I gave up. “Bring your upgrade ideas over in a couple of weeks and we can discuss your situation.” The price of my freedom agreed upon, I slumped back down just as CYBR cut her rockets and plummeted. That or they simply went out. You never know just how screwed you are with CYBR; she doesn’t panic when things go wrong, so nobody else knows if they should either.

A moment later, though, I knew why she had cut them. Metapatrol on three sides, doing a grid search. The superpowered guard force, put together especially to stop superpowered criminals from escaping. It seemed like cheating to send them after us. I wouldn’t call rockets in one’s feet or an extraordinary brain superpowers, as such. I mean, ordinary guys had been enough to keep me in check inside prison; these guys were usually reserved for people who were extremely strong or could fly or shoot lightning from their hands. Damn, they’d turned up faster than I’d hoped; they must have followed the rockets. This is why I hate escaping at night. At least there were only three of them, and I was willing to bet that flight was the most significant of their powers or they would’ve become vigilantes like everyone else. We could take three, couldn’t we?

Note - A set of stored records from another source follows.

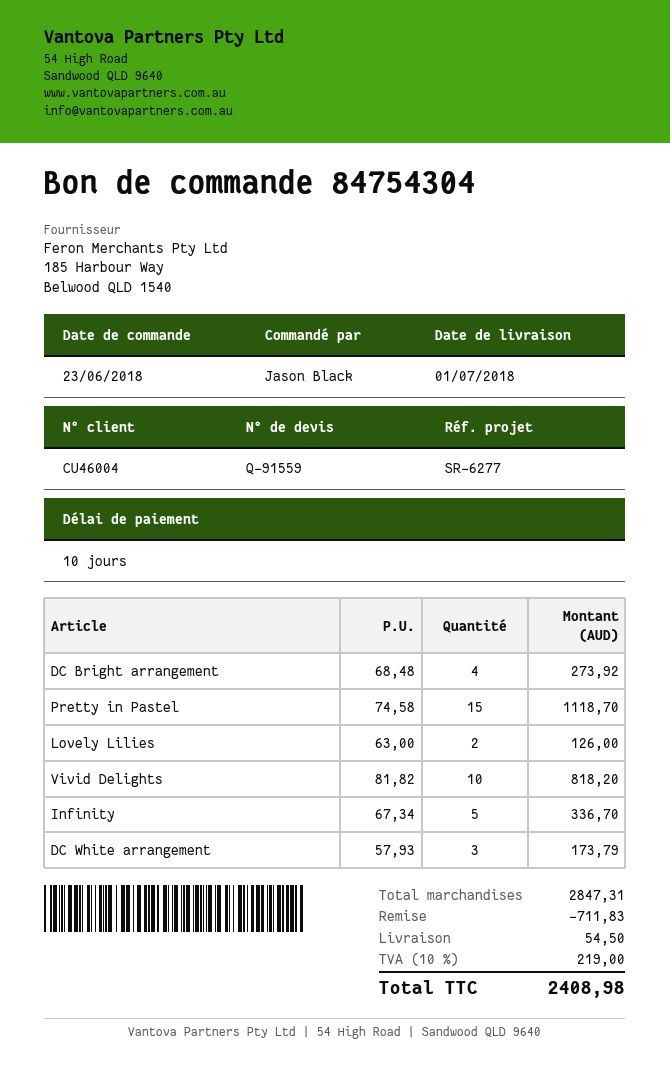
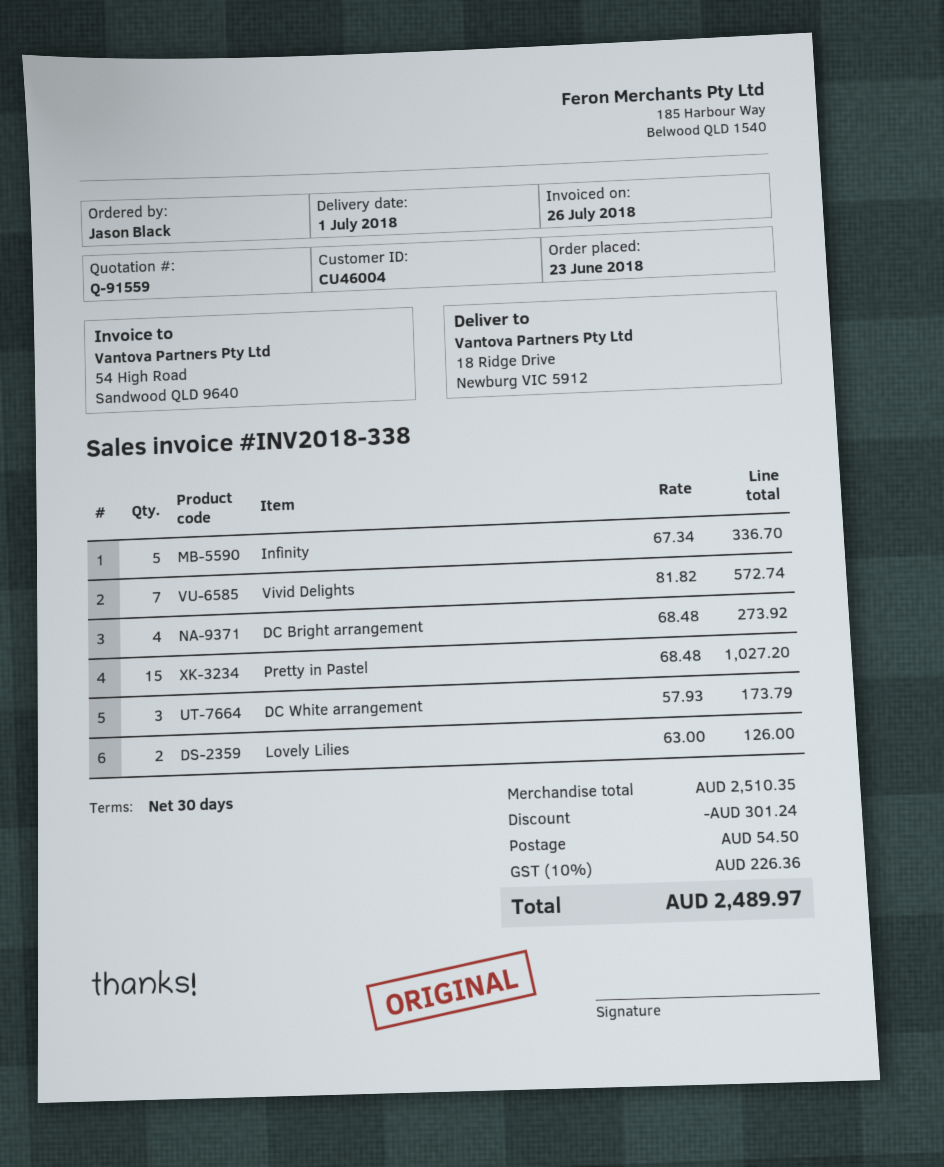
payment terms: 10 days -> 30 days
Pretty in Pastel: 15 x 74.58 = 1118.70 -> 15 x 68.48 = 1027.20
Vivid Delights: 10 x 81.82 = 818.20 -> 7 x 81.82 = 572.74
subtotal: 2847.31 -> 2510.35
discount: 711.83 -> 301.24
tax: 10% = 219.00 -> 10% = 226.36
total: 2408.98 -> 2489.97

It was only a matter of time before they spotted CYBR’s metal glinting under the light cradled in the palm of the woman to our left (well, CYBR’s left, my right I guess). Sure enough, the guy in front of us, barely a kid judging by his voice, gave a shout and doubled back. All three began to close in on us. CYBR had the presence of mind not to activate her shoulder rockets and roast me alive. She just flipped herself upside-down and used her heel rockets again.

The water rushed up to meet us, and I hoped that she realised that if we hit it at this speed it might as well be concrete as far as my squishy human body was concerned. She did; we began to slow up and then skim inches above the water. She took hits to the back; some kind of energy weapon, I think. It jolted me a few times but I was beyond caring about pain. Then something hit me, hard, on the top of my skull, and I managed to take a breath before CYBR dove. I had just enough time to ponder that I took an awful lot of blows to the head for a roboticist before the world went a fuzzy grey.